**What you need to do:**
Every line below is to be set down again exactly; any image stays out.

┌──

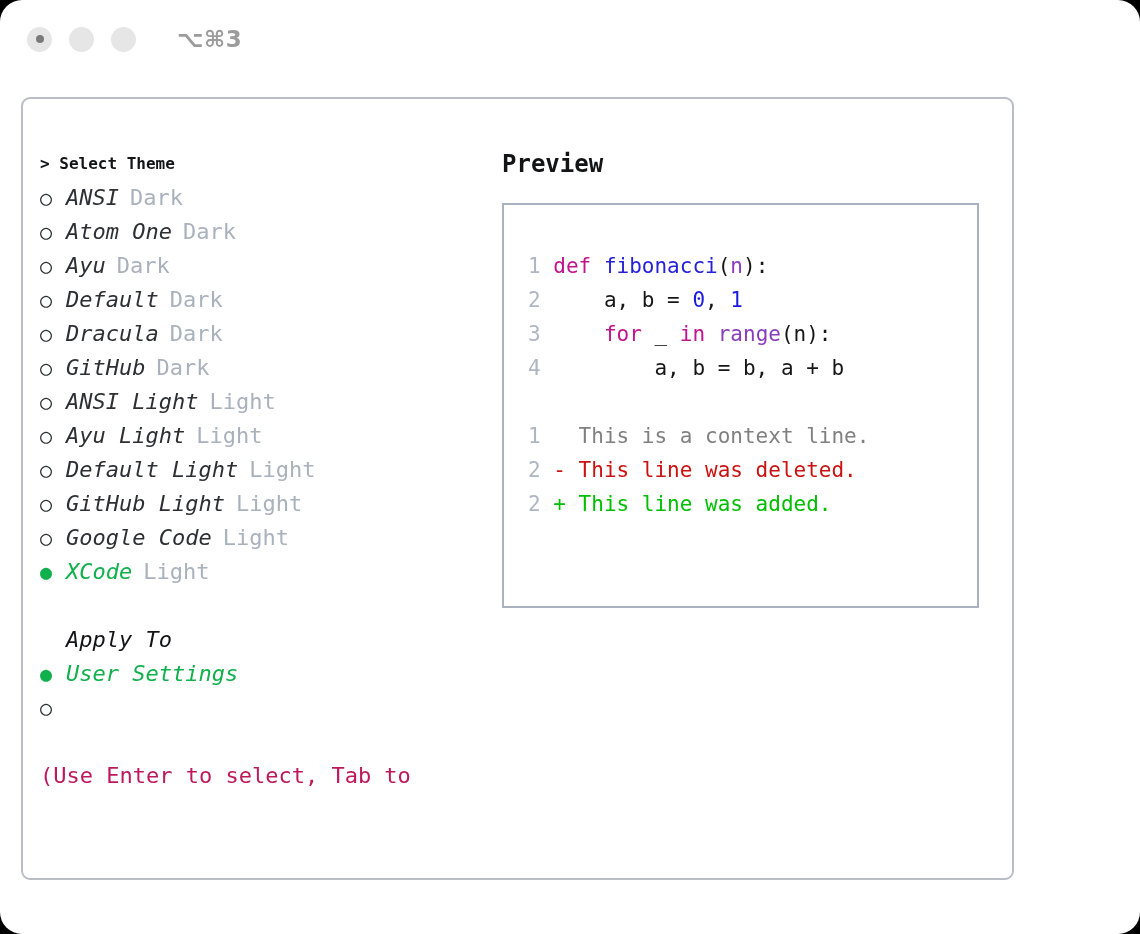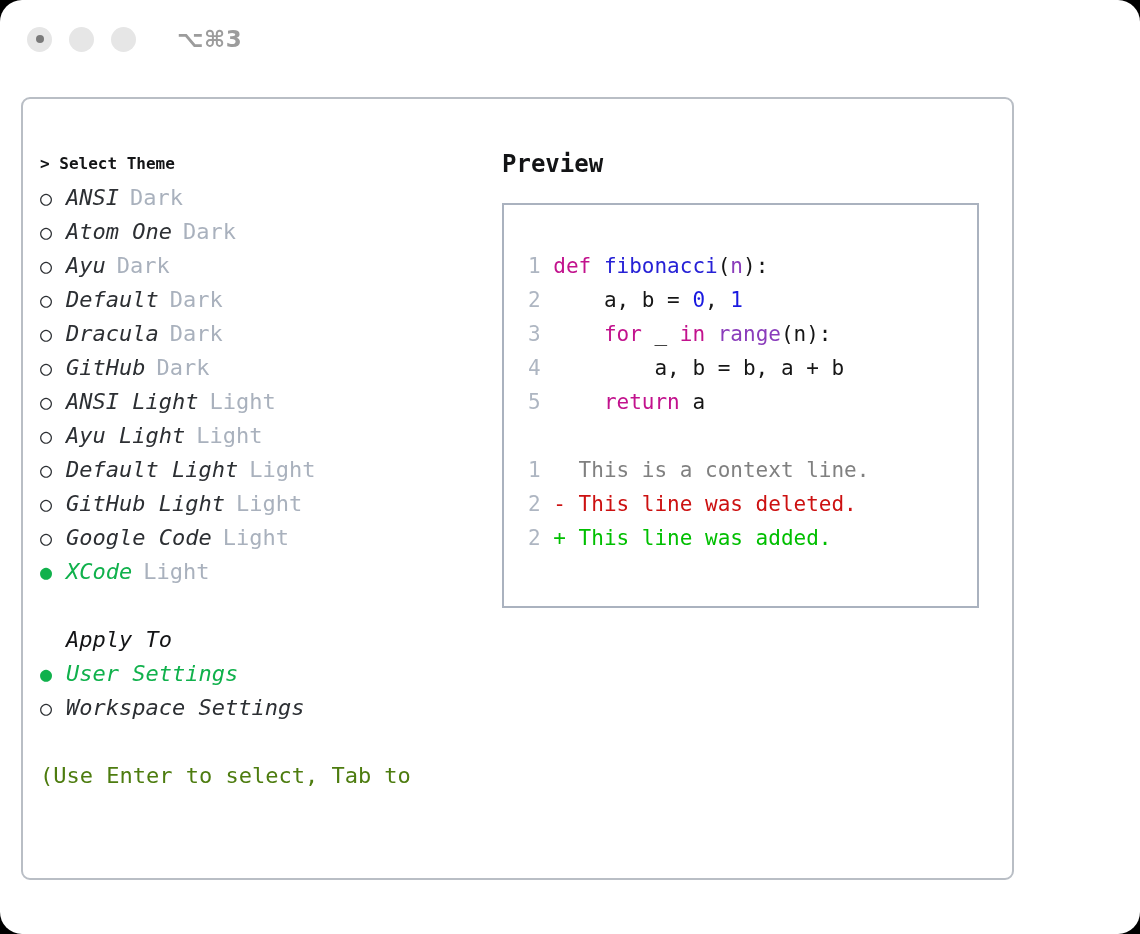--- a/index.html
+++ b/index.html
@@ -243,7 +243,6 @@
               <div class="code-line"><span class="ln">2</span><span class="plain"> </span><span class="plain">    a, b = </span><span class="num">0</span><span class="plain">, </span><span class="num">1</span></div>
               <div class="code-line"><span class="ln">3</span><span class="plain"> </span><span class="plain">    </span><span class="kw">for</span><span class="plain"> _ </span><span class="kw">in</span><span class="plain"> </span><span class="builtin">range</span><span class="plain">(n):</span></div>
               <div class="code-line"><span class="ln">4</span><span class="plain"> </span><span class="plain">        a, b = b, a + b</span></div>
-              <div class="code-line"><span class="ln">5</span><span class="plain"> </span><span class="plain">    </span><span class="kw">return</span><span class="plain"> a</span></div>
             </div>
           <div class="code-gap"></div>
           <div id="diff-block">

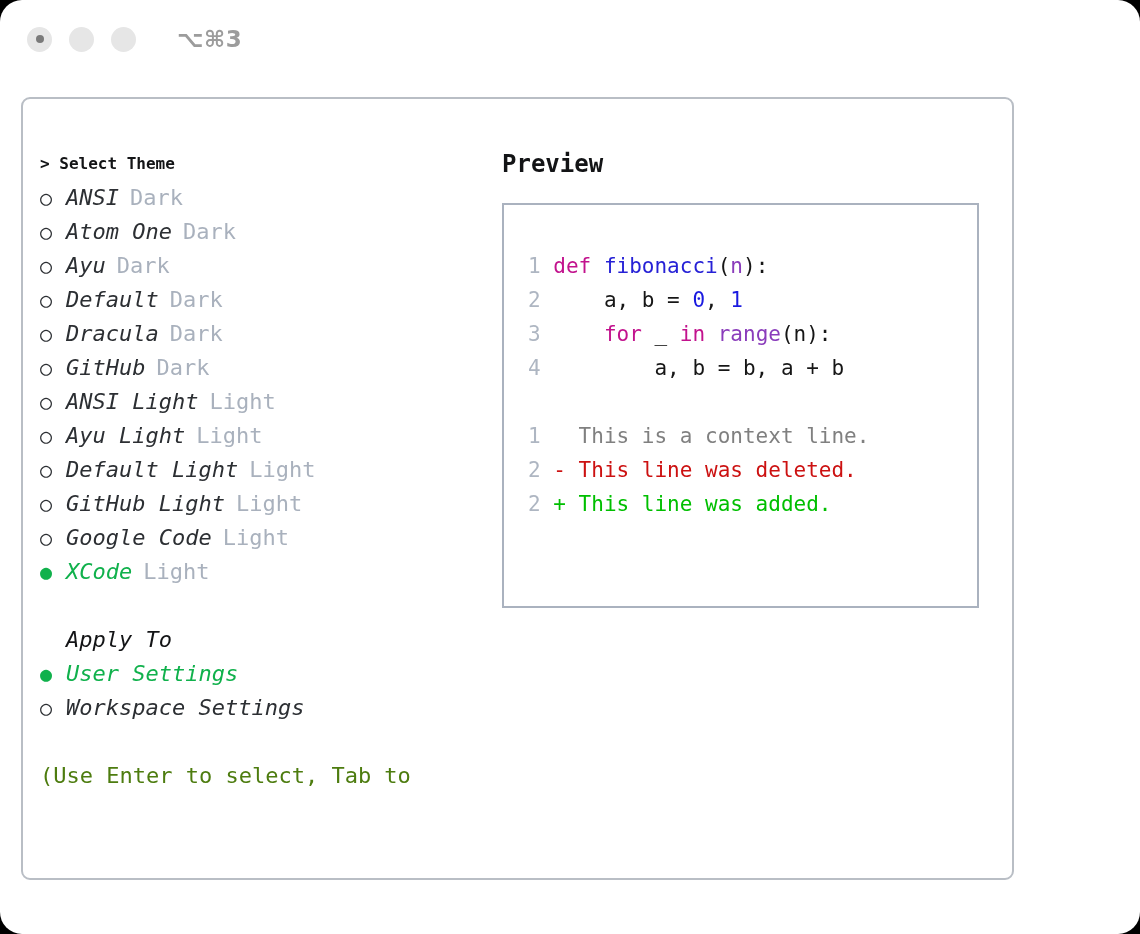--- a/index.html
+++ b/index.html
@@ -225,7 +225,7 @@
         <div class="apply-title">Apply To</div>
         <div id="apply-list">
             <div class="opt-row selected"><span class="marker sel">●</span><span class="opt-name">User Settings</span></div>
-            <div class="opt-row"><span class="marker">○</span><span class="opt-name">Workspace Settings</span></div>
+            <div class="opt-row"><span class="marker">○</span></div>
           </div>
 
         <div class="spacer-md"></div>

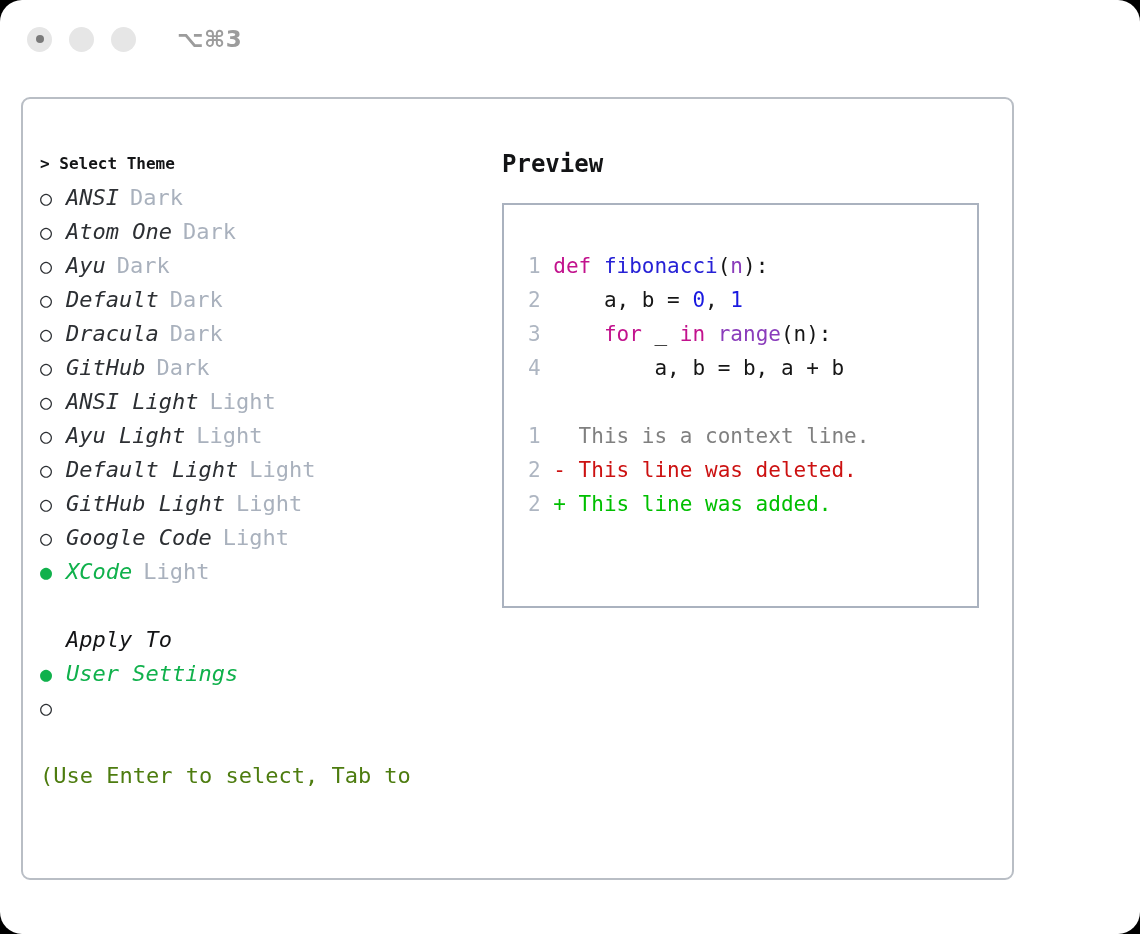--- a/index.html
+++ b/index.html
@@ -136,7 +136,7 @@
   .spacer-md { height: 34px; }
   .hint {
     font-size: 22px;
-    color: #4d7c0f;
+    color: #be185d;
     line-height: 34px;
     width: 408px;
   }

└──

**Exercise response:**
--- a/index.html
+++ b/index.html
@@ -243,7 +243,6 @@
               <div class="code-line"><span class="ln">2</span><span class="plain"> </span><span class="plain">    a, b = </span><span class="num">0</span><span class="plain">, </span><span class="num">1</span></div>
               <div class="code-line"><span class="ln">3</span><span class="plain"> </span><span class="plain">    </span><span class="kw">for</span><span class="plain"> _ </span><span class="kw">in</span><span class="plain"> </span><span class="builtin">range</span><span class="plain">(n):</span></div>
               <div class="code-line"><span class="ln">4</span><span class="plain"> </span><span class="plain">        a, b = b, a + b</span></div>
-              <div class="code-line"><span class="ln">5</span><span class="plain"> </span><span class="plain">    </span><span class="kw">return</span><span class="plain"> a</span></div>
             </div>
           <div class="code-gap"></div>
           <div id="diff-block">

--- a/index.html
+++ b/index.html
@@ -225,7 +225,7 @@
         <div class="apply-title">Apply To</div>
         <div id="apply-list">
             <div class="opt-row selected"><span class="marker sel">●</span><span class="opt-name">User Settings</span></div>
-            <div class="opt-row"><span class="marker">○</span><span class="opt-name">Workspace Settings</span></div>
+            <div class="opt-row"><span class="marker">○</span></div>
           </div>
 
         <div class="spacer-md"></div>

--- a/index.html
+++ b/index.html
@@ -136,7 +136,7 @@
   .spacer-md { height: 34px; }
   .hint {
     font-size: 22px;
-    color: #4d7c0f;
+    color: #be185d;
     line-height: 34px;
     width: 408px;
   }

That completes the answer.